I’m at the University of Newcastle visiting repository rat extraordinaire Vicki Picasso (actually at this bushland campus she should be a repository wallaby or something) and her colleague Dave Huthnance from IT. We are working on a model for how research data collections destined for Research Data Australia might be described and managed in the local institutional repository.
(Please ANDS can we have some advice on this metadata issue? Some of you say to use RIF-CS and some say that’s a bad idea.)
Vicki presented a model of how metadata about research data could be ingested into the VITAL repository they use at Newcastle at eResearch Australasia 2009; it featured the VALET system which is a very simple repository ingest tool and what Vicki calls “Institutional Data Triggers” such as events in a grants database which would fire-off a metadata ingest workflow.
The new model
Today we refined that diagram. Like it says the blue bits represent the current Nova repository infrastructure (VITAL + VALET + Fedora) which feeds data to (amongst other things) the National Library’s harvesting systems.
The red bits are new proposed infrastructure, to be developed, to enable collections metadata to be captured and feeds of RIF-CS metadata to Research Data Australia. The new red box labelled “Research Data Collections”, should it be built, will be a more sophisticated version of VALET, probably written in Java so it can work in the same Tomcat web container as Fedora – it would have a VALET-style simple forms interface for walk-up submissions (this could be used to replace the existing publications ingest and staging workflows too, as shown by the dotted red line – if this were a requirement).

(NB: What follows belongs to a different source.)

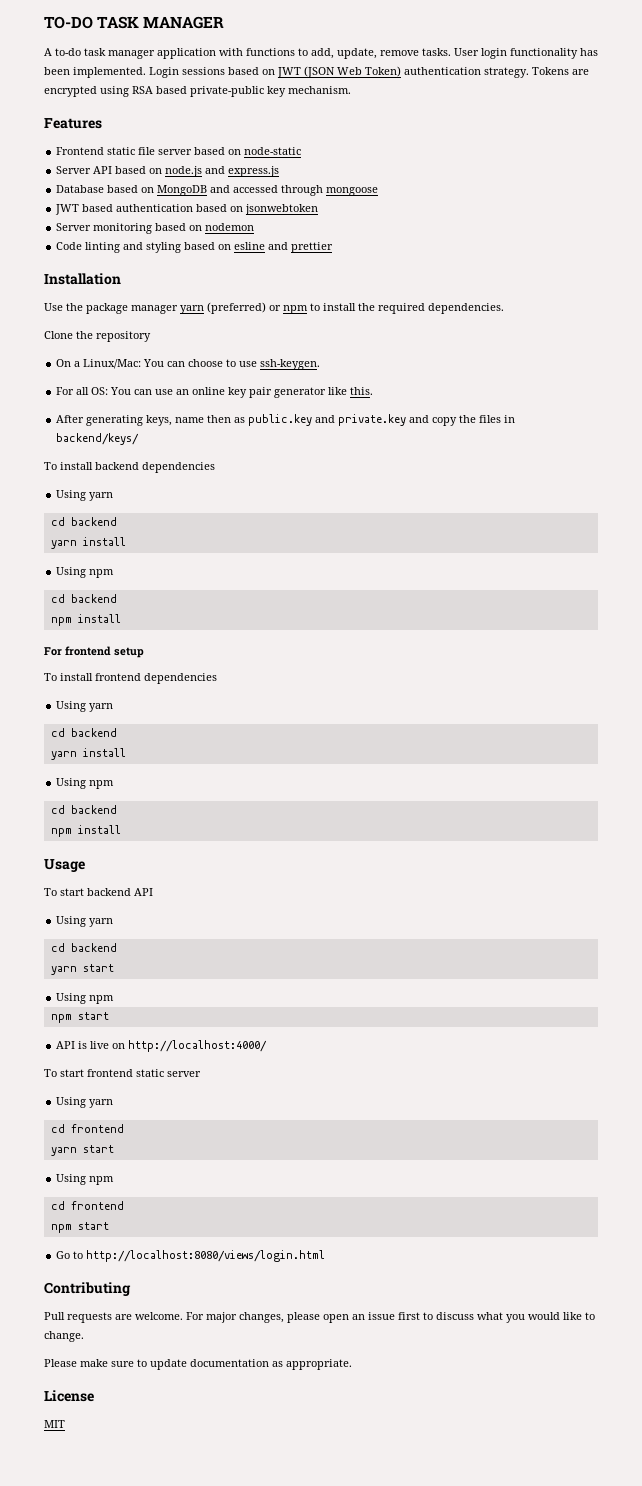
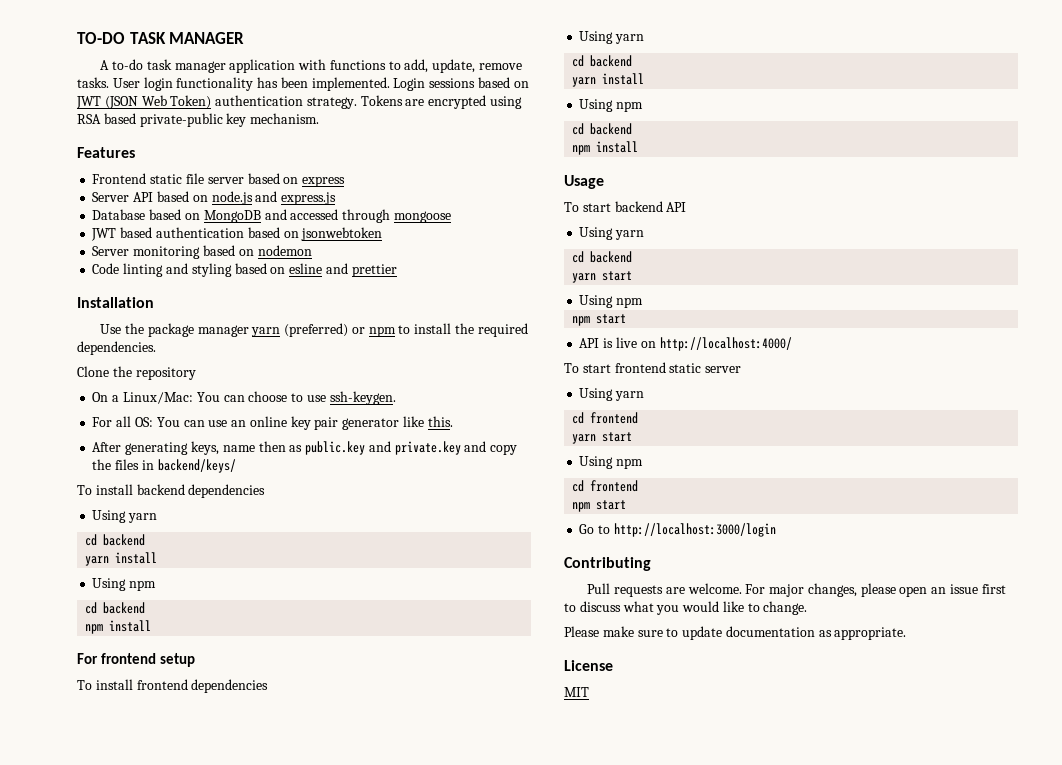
[244,147,302,155] node-static -> [302,176,346,187] express
[86,1250,326,1262] http://localhost:8080/views/login.html -> [613,523,776,537] http://localhost:3000/login

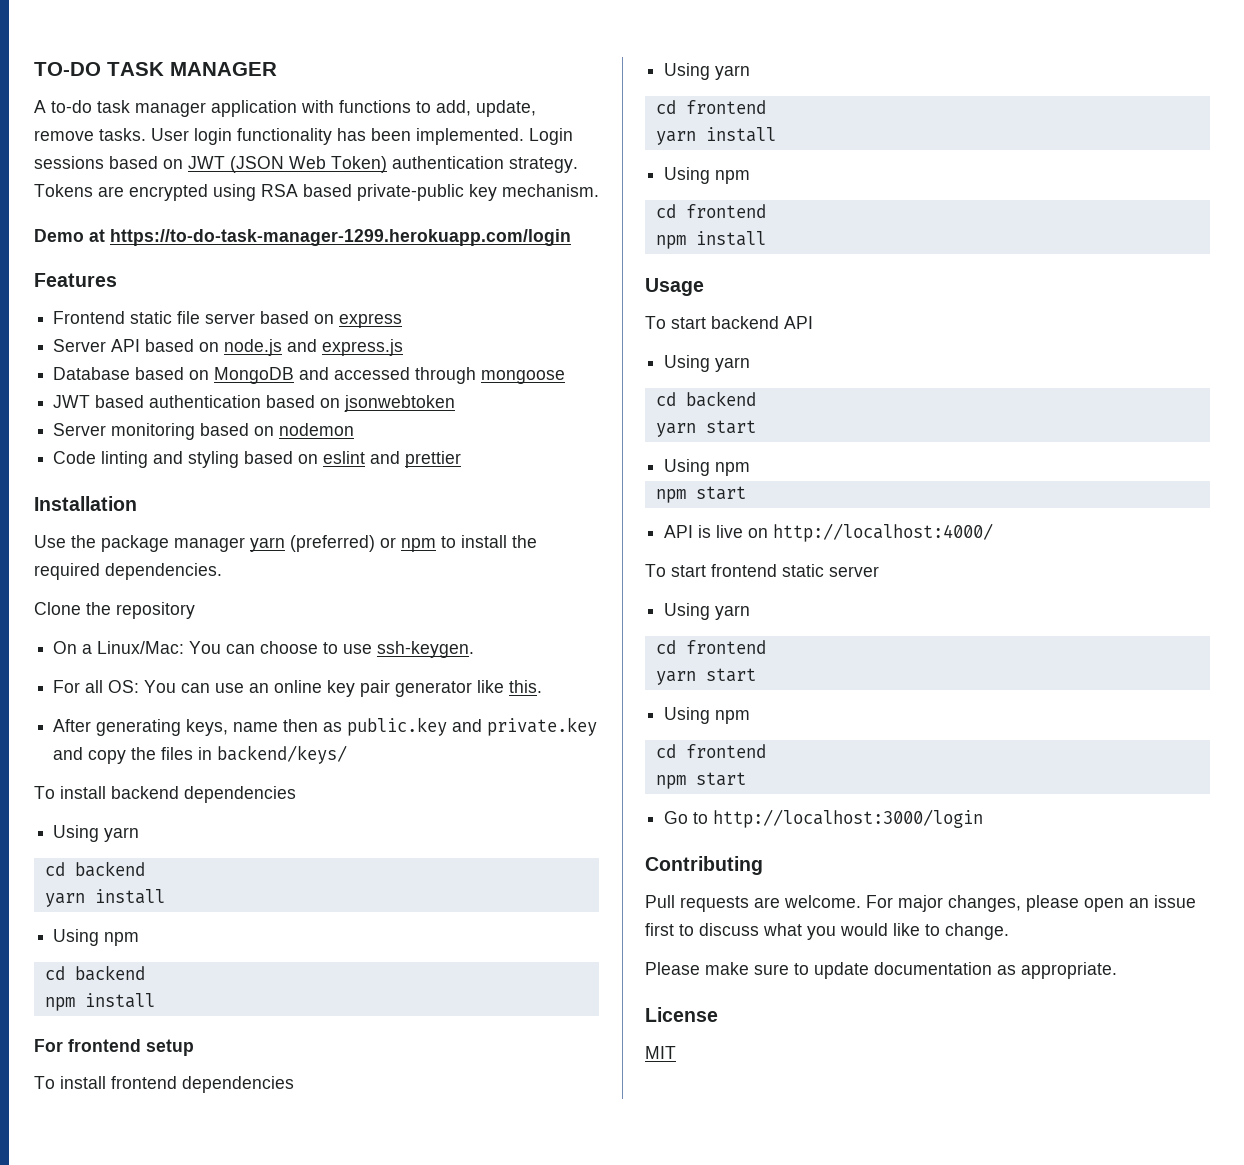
(320, 118) none -> [34,229,571,246] // Demo at https://to-do-task-manager-1299.herokuapp.com/login
[289,263,323,274] esline -> [323,451,366,464] eslint
[590,55,633,67] [572,73,645,87] [579,99,644,112] [572,123,633,135] backend // yarn install // Using npm // cd backend -> [685,100,766,114] [655,127,776,145] [664,167,751,184] [655,204,766,218] frontend // yarn install // Using npm // cd frontend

Green is for external services. One of the very interesting green bits is the Research Storage system which is being provided by university IT and administered by the Research Office. I gather that this is essentially a file-store; we are proposing to add an interface that lets researchers see their files in the new (red) ingest system and add metadata to them, and flag them as candidates for RDA. I think Newcastle’s policy will be that if you want data to be available via Research Data Australia then it is desirable this it goes in the Research Storage System. Sounds good to me. To bridge the gap between files on a storage system we are proposing a bit of middleware to link the file view of data to a web/repository view.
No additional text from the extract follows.